Here is a recommendation for Fritz It is intended to spare him the shitz I hope he will love it to bitz. -=- Spring is sprung the turds are here, I'd clean them up, but I don't care, Even if they taint the air. Its fertilizer - good for grass, So I think I'll sit here on my - backside, Exercise my brain; and drink some beer, Lest I come all over queer, Cleanup can happen - some other year.
Let me hint at the answer to your question
There was once an inn, a rambling, collapsing, thatched roof, old inn, The Even Steven, which squatted on some overgrown and under traveled country road. Late one dark and stormy night, a traveling man, a gambling man, came into the inn for shelter.
He sat in the pub, nursing his sorrows and after introductions had been made, talked with the publican, Mr Stephen Even, who had some sorrows himself. He complained incessantly as to how business was terrible, travelers were scarce, and his three gorgeous daughters were lonely and gave him no peace.
Eventually the traveler went up to his room, and no sooner than he had he closed the door but somebody knocked at it. He opened it, and there was a stunning blond, totally nude, but bearing a steaming cup of cocoa.
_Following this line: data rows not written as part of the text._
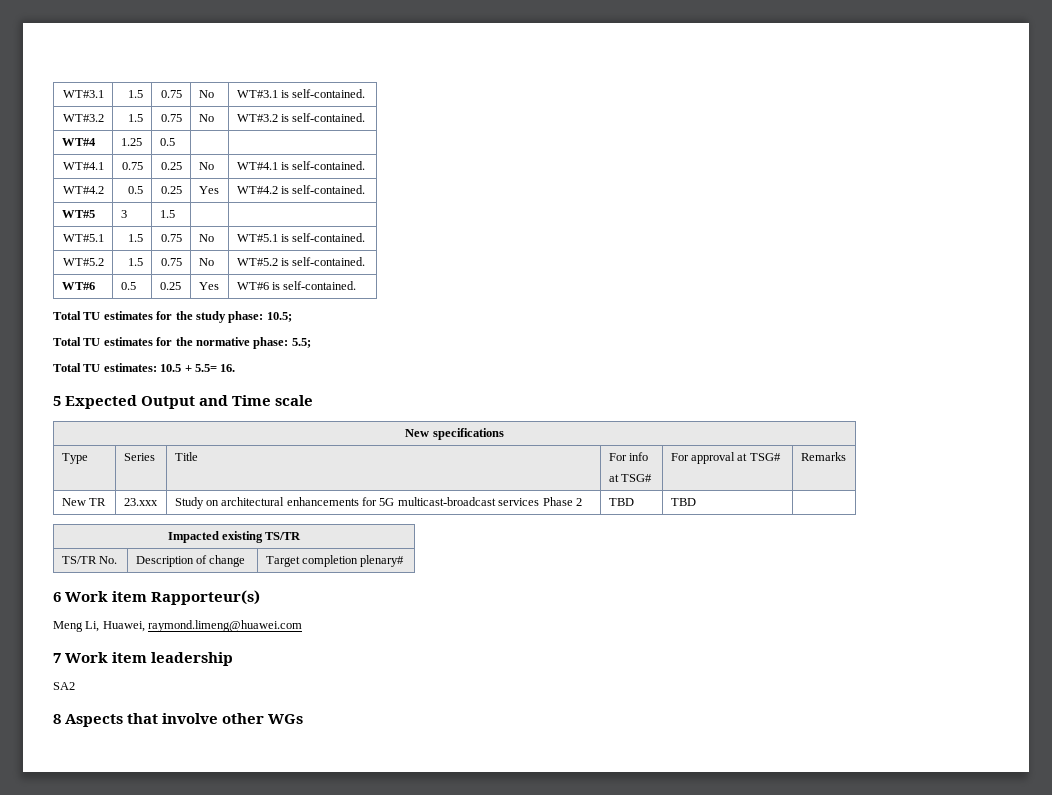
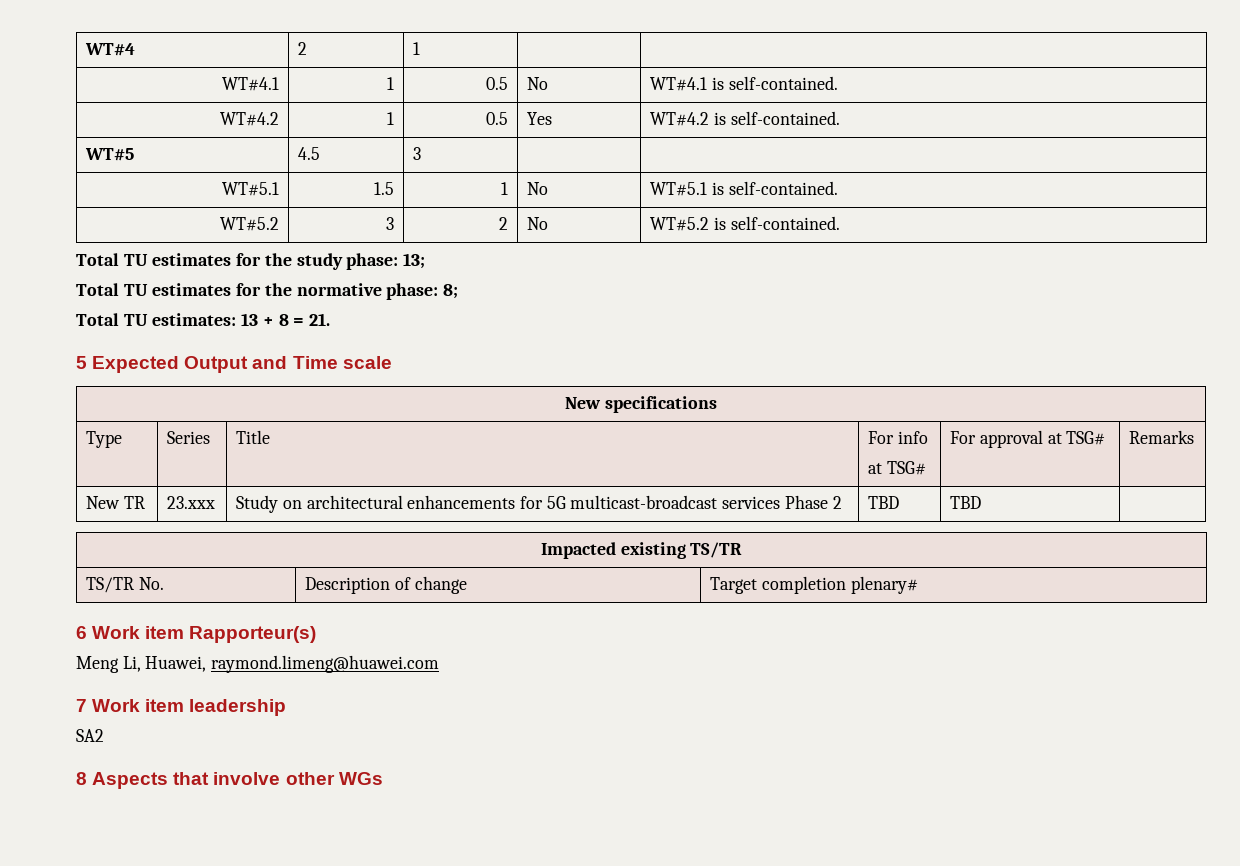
- WT#3.1 | 1.5 | 0.75 | No | WT#3.1 is self-contained.
- WT#3.2 | 1.5 | 0.75 | No | WT#3.2 is self-contained.
- WT#4 | 1.25 | 0.5 | |
+ WT#4 | 2 | 1 | |
- WT#4.1 | 0.75 | 0.25 | No | WT#4.1 is self-contained.
+ WT#4.1 | 1 | 0.5 | No | WT#4.1 is self-contained.
- WT#4.2 | 0.5 | 0.25 | Yes | WT#4.2 is self-contained.
+ WT#4.2 | 1 | 0.5 | Yes | WT#4.2 is self-contained.
- WT#5 | 3 | 1.5 | |
+ WT#5 | 4.5 | 3 | |
- WT#5.1 | 1.5 | 0.75 | No | WT#5.1 is self-contained.
+ WT#5.1 | 1.5 | 1 | No | WT#5.1 is self-contained.
- WT#5.2 | 1.5 | 0.75 | No | WT#5.2 is self-contained.
+ WT#5.2 | 3 | 2 | No | WT#5.2 is self-contained.
- WT#6 | 0.5 | 0.25 | Yes | WT#6 is self-contained.
- Total TU estimates for the study phase: 10.5;
+ Total TU estimates for the study phase: 13;
- Total TU estimates for the normative phase: 5.5;
+ Total TU estimates for the normative phase: 8;
- Total TU estimates: 10.5 + 5.5= 16.
+ Total TU estimates: 13 + 8 = 21.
She explained that she was Jane, the publican's oldest daughter, and had brought up some cocoa to help him sleep; and while she was there, was there anything else he would like? He thanked her politely, tipped her nicely, and bid her goodnight. Poor Jane left in tears.
A moment later, and there came another knock on the door. This time an even more stunning brunette. She too wore nothing but a smile, and explained to him that she was Jenny, the publican's middle daughter, come to turn his bed down. She came into the room, turned down the bed, fluffed the pillows and asked if, seeing as she was there, there was anything else that he might like to take? Again, the traveler declined, thanked her politely, tipped her nicely, and bade her goodnight. Jenny too departed in tears.
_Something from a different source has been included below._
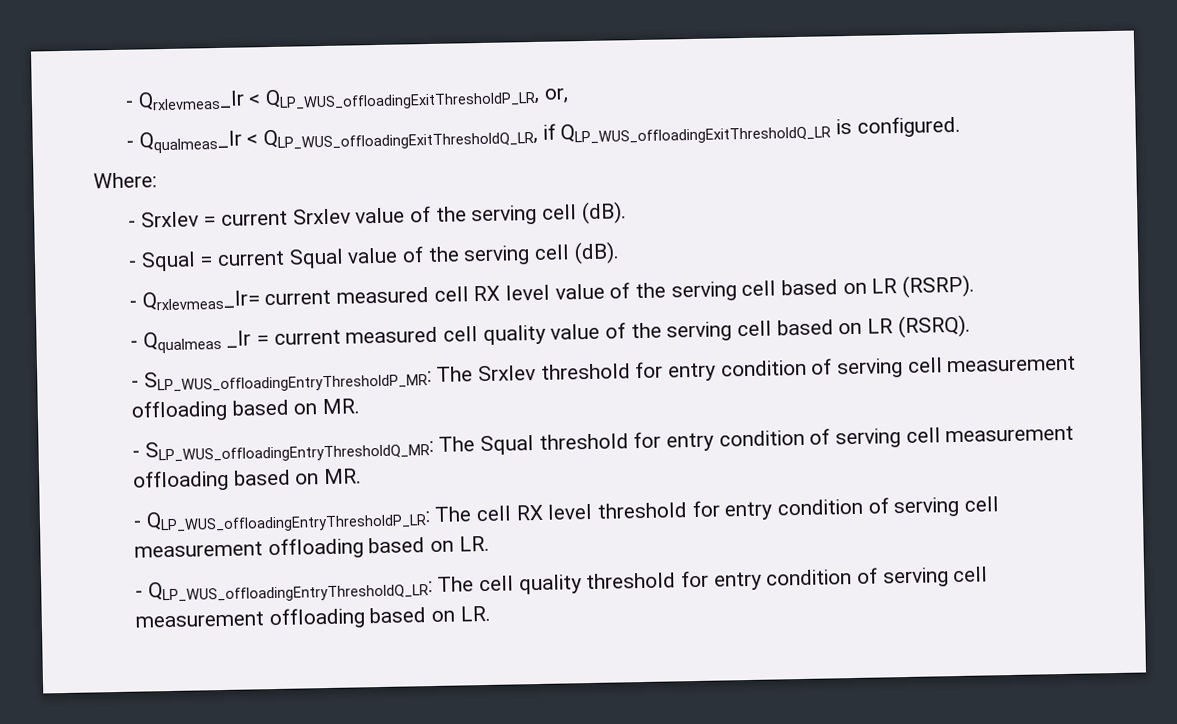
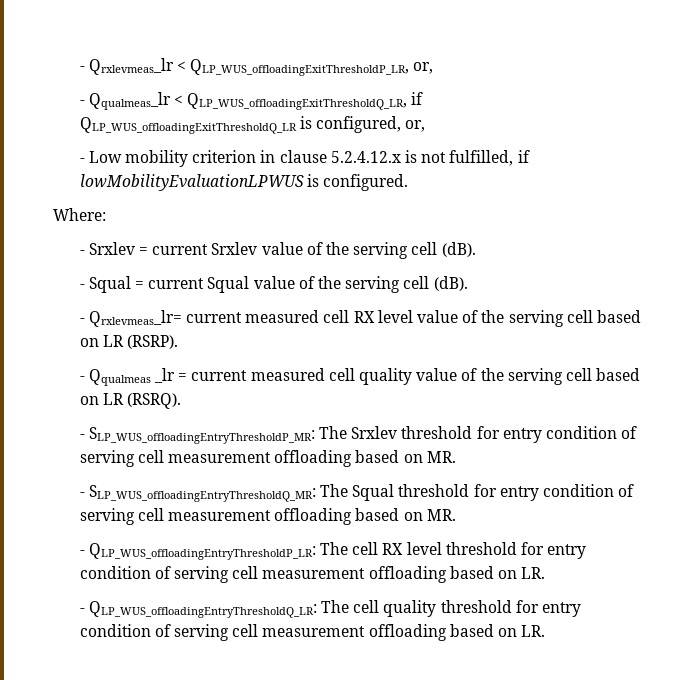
- - Qqualmeas_lr < QLP_WUS_offloadingExitThresholdQ_LR, if QLP_WUS_offloadingExitThresholdQ_LR is configured.
+ - Qqualmeas_lr < QLP_WUS_offloadingExitThresholdQ_LR, if QLP_WUS_offloadingExitThresholdQ_LR is configured, or,
+ - Low mobility criterion in clause 5.2.4.12.x is not fulfilled, if lowMobilityEvaluationLPWUS is configured.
Moments later, a third knock. This time a ravishingly sweet redhead stood there. It was easy to see that she was a true red head, as she bore the badge prominently, baring all before her, not to mention behind her..She explained that she was Jasmine, the publican's youngest daughter, and had worried that he might be cold, so had brought up a hot water bottle. She slipped into his bed and pushed the hot water bottle to the bottom, and then looked up at him and asked if there was anything else he would like. His response was that all he wanted was to be able to sleep in peace. Nonetheless, he thanked her, tipped her, but despite this, Jasmine also made a soggy farewell.
The weary traveler had just climbed into bed when there was a thundering knocking and hammering at the door. He got up and opened it, and there was Stephen. Furious! How could his guest treat his daughters so? Was there something wrong with them? Was the traveler blind? Did he require an engraved invitation? Or was it the traveler would prefer a boy or a goat?
His guest apologized for upsetting the girls, but said, "Mr Even, I told you in the pub, I'm a gambling man!"
"So?" asked Mr Even.
"Well," replied the traveler. "I'm very sorry sir, your daughters are quite delightful, but being a gambling man, I only lay odds."
And now you know :-P
Copyright: Hermit 2008 License: Creative Commons Attribution-Noncommercial-Share Alike 3.0 Unported License.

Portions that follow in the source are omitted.